This paper compares rates of decline in youth smoking between states with well funded counter-industry campaigns and other states. In addition, we examine two possible routes of counter-industry campaign effects: (1) the traditional behaviour change model, focusing on changes in counter-industry beliefs over time; and (2) the media priming model, focusing on changes in the salience of counter-industry beliefs over time.

METHODS

Data source

This study analysed five waves of nationally representative Legacy Media Tracking Survey (LMTS) data from autumn 1999 through to autumn 2002. The surveys oversampled African Americans, Hispanics, Asians, and youth in states with their own media campaigns. The samples were weighted to reflect the US population.33

We compared tobacco related beliefs and behaviour across three time periods: (a) period 1, from November 1999 to January 2000, before the launch of the national truth® campaign (LMTS-1), included 3424 12–17 year olds; (b) period 2, from autumn 2000 to spring 2001 (LMTS-2 and LMTS-3), included 12 967 12–17 year-olds; and (c) period 3, from spring 2002 to autumn 2002 (LMTS-5 and LMTS-7), included 10 855 12–17 year olds (LMTS-4 and LMTS-6 were omitted because of inadequate samples in the states with counter-industry campaigns). The response rates of the surveys ranged from 52.3–56.7%. Waves contained similar proportions in terms of sex, age, race/ethnicity, and weekly income. We made an additional, direct standardisation adjustment of the samples by state grouping, age, sex, and race/ethnicity so comparisons over time would allow us to present trends that controlled for differences in the demographic population of these states. Data collection procedures were approved by RTI International’s institutional review board.

Measures

State groupings

We categorised states into three groups based on the message, expenditure, and length of their media campaign: (1) established campaign states, (2) newer campaign states, and (3) other states. States with “established” counter-industry campaigns spent at least 50% of the Centers for Disease Control and Prevention (CDC) recommended level on the campaign, and at least 15% of the total campaign expenses were on the media campaign. In addition, established campaign states included a youth component, had a major counter-industry message, and were initiated at least one year before the first LMTS conducted in late fall 1999. Three states—CA, FL, and MA—met these criteria.

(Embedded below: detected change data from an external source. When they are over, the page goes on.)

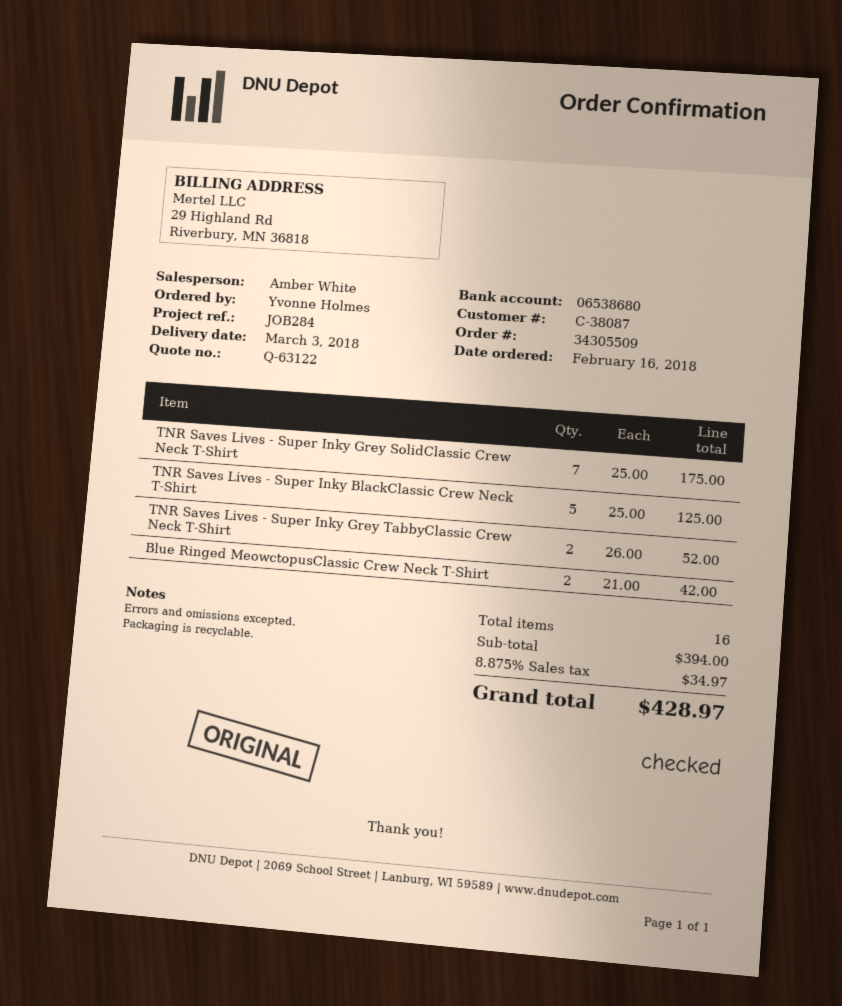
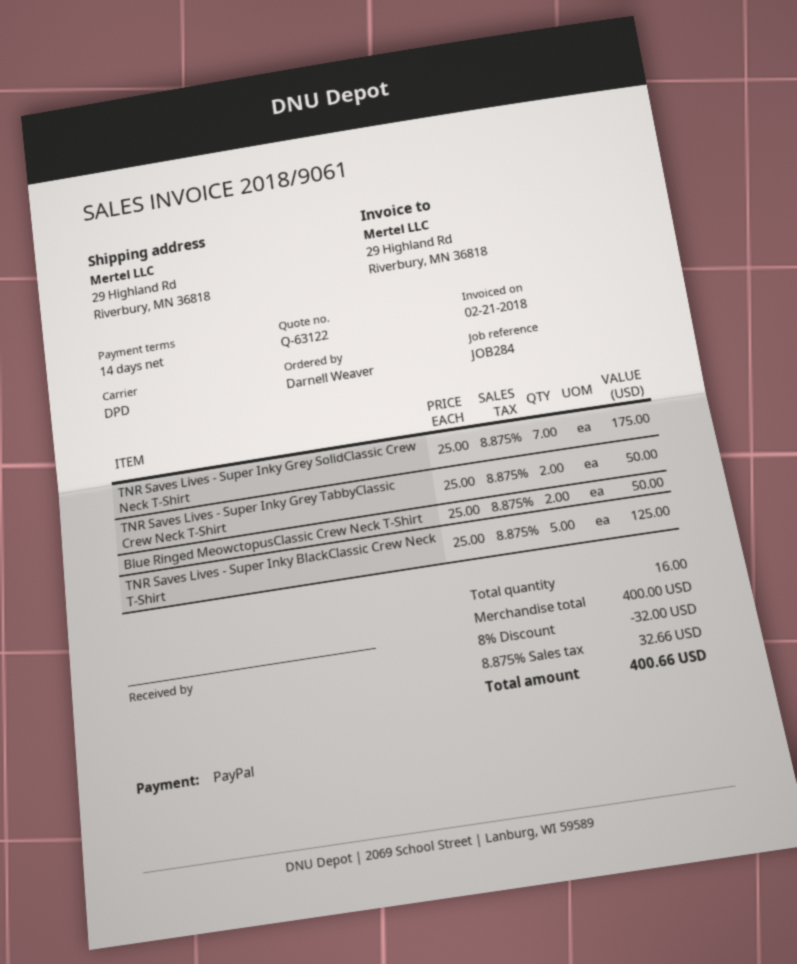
ordered by: Yvonne Holmes -> Darnell Weaver
TNR Saves Lives - Super Inky Grey TabbyClassic Crew Neck T-Shirt: 2 x 26.00 = 52.00 -> 2 x 25.00 = 50.00
Blue Ringed MeowctopusClassic Crew Neck T-Shirt: 2 x 21.00 = 42.00 -> 2 x 25.00 = 50.00
subtotal: 394.00 -> 400.00
discount: none -> 8% = 32.00
tax: 8.875% = 34.97 -> 8.875% = 32.66
total: 428.97 -> 400.66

States with “newer” campaigns had to fulfil similar criteria, except that their media campaign needed only to have been launched at least one year before the LMTS conducted in fall 2002. The four states that met this definition were IN, MS, MN, and NJ. We classified the other 43 states as non-campaign states, even though several had funded anti-tobacco media campaigns (for example, Arizona, Ohio). However, none of these campaigns used counter-industry messages as a prominent strategy, reached the required level of funding, or had been running for a sufficient length of time before the final survey period.

Outcome measures

Smoking behaviour

We compared changes over time in the prevalence of current smoking, defined as having smoked a cigarette one or more times in the past 30 days.34

Perception of tobacco industry index

We created a linear, additive scale of perceptions of tobacco industry practices, with the higher score denoting a more anti-tobacco position. This index (range 5–25; coefficient α  =  0.74) consisted of five items measured (with one exception) on a scale from “strongly disagree” (1) to “strongly agree” (5): “Cigarette companies lie”, “Cigarette companies try to get young people to smoke”, “I would like to see cigarette companies go out of business”, and “I would not work for a tobacco company”. A fifth item, “How much do you like cigarette companies?”, was assessed on a response scale from “I like them a lot” (1) to “I don’t like them at all” (5).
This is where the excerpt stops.